Tuesday, April 28, 2020

US v. Baldon, No. 18-10411 (4-21-20)(Bennett, Lee, & Piersol). This is a categorical guidelines decision involving California’s carjacking statute, 215. The defendant pled guilty to being a prohibited felon with a firearm. The sentencing court enhanced upwards for a prior COV: the state carjacking. The 9th found it was not a COV, but held a prior precedent was abrogated.

In Stokeling v. US, 139 S. Ct 544 (2019), the Supremes revisited Johnson and clarified that “any force” is force enough for a COV if it will overcome a victim’s resistance. Prior 9th precedent, Solorio-Ruiz v. Sessions, 881 F.3d 733 (9th Cir. 2018), is irreconcilable with this holding and so is abrogated.

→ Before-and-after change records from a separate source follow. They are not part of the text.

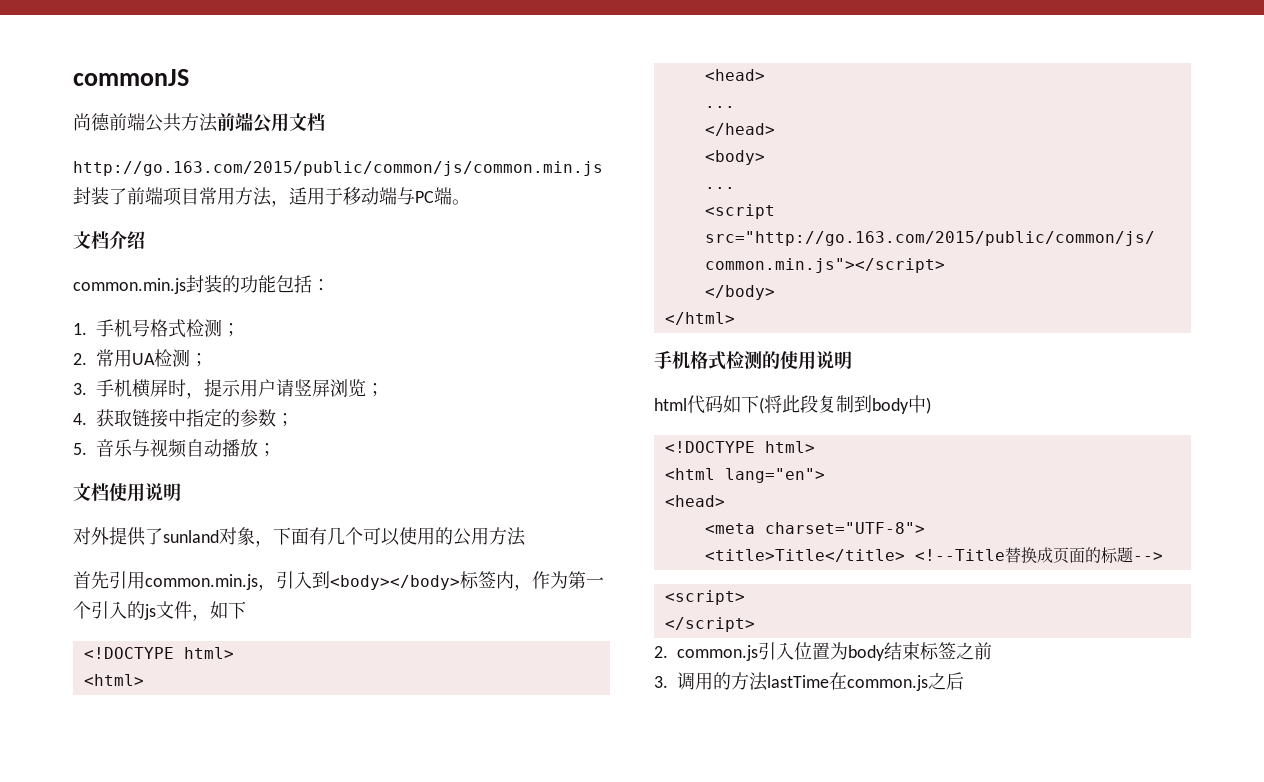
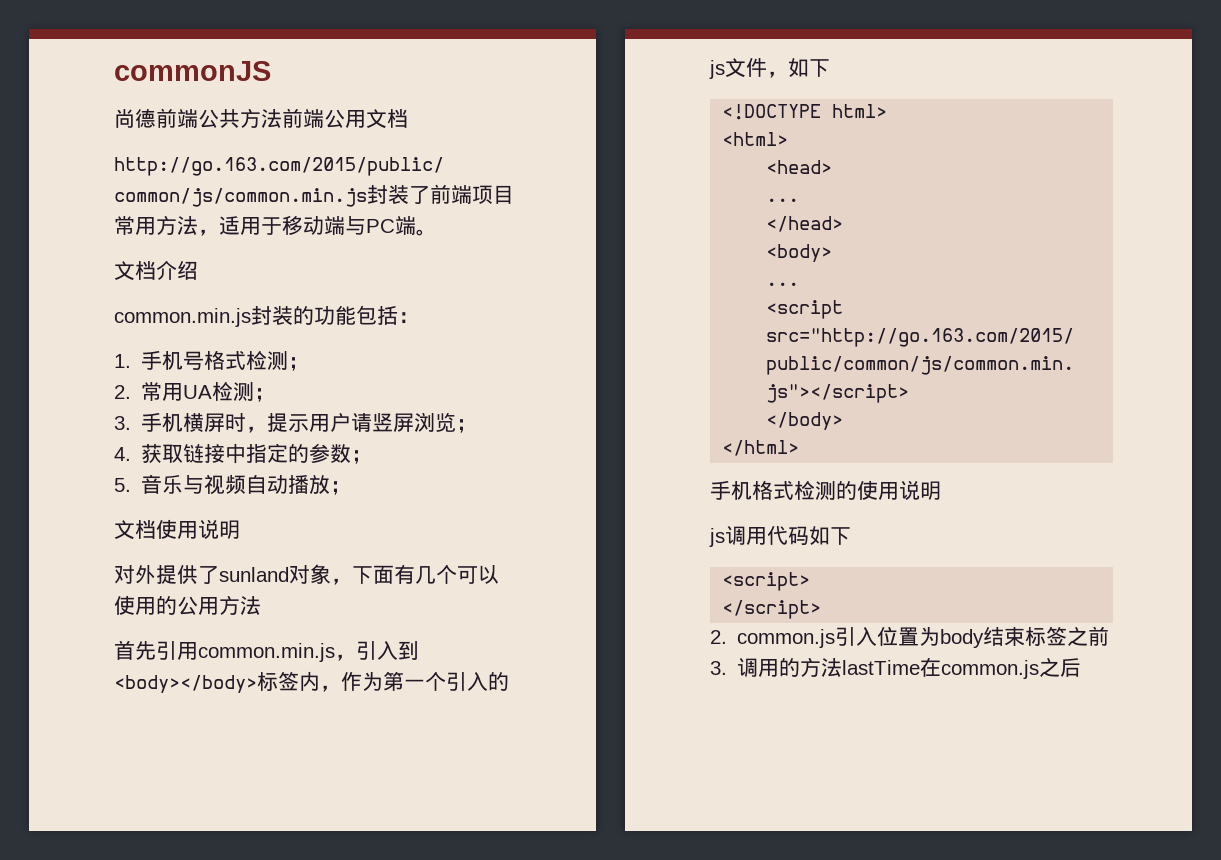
- html代码如下(将此段复制到body中)
- <!DOCTYPE html>
- <html lang="en">
- <head>
- <meta charset="UTF-8">
- <title>Title</title> <!--Title替换成页面的标题-->
+ js调用代码如下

However, the state statute is still not a categorical COV for a different reason.  The state statute is overbroad.  It criminalizes “threat to property” in carjacking and not simply threat to the person. The state defines its carjacking more broadly than 4B1.2(a)(1) by not limiting fear solely to persons. The state jury instructions so define the act. And, there is a state court decision. It is not beyond the realm of imagination, as the government argues.  The offense is also not a match with the enumerated offenses.

Substantively, the 9th finds sufficient evidence that the defendant possessed the gun or knew of its presence.

The sentence is vacated and remanded.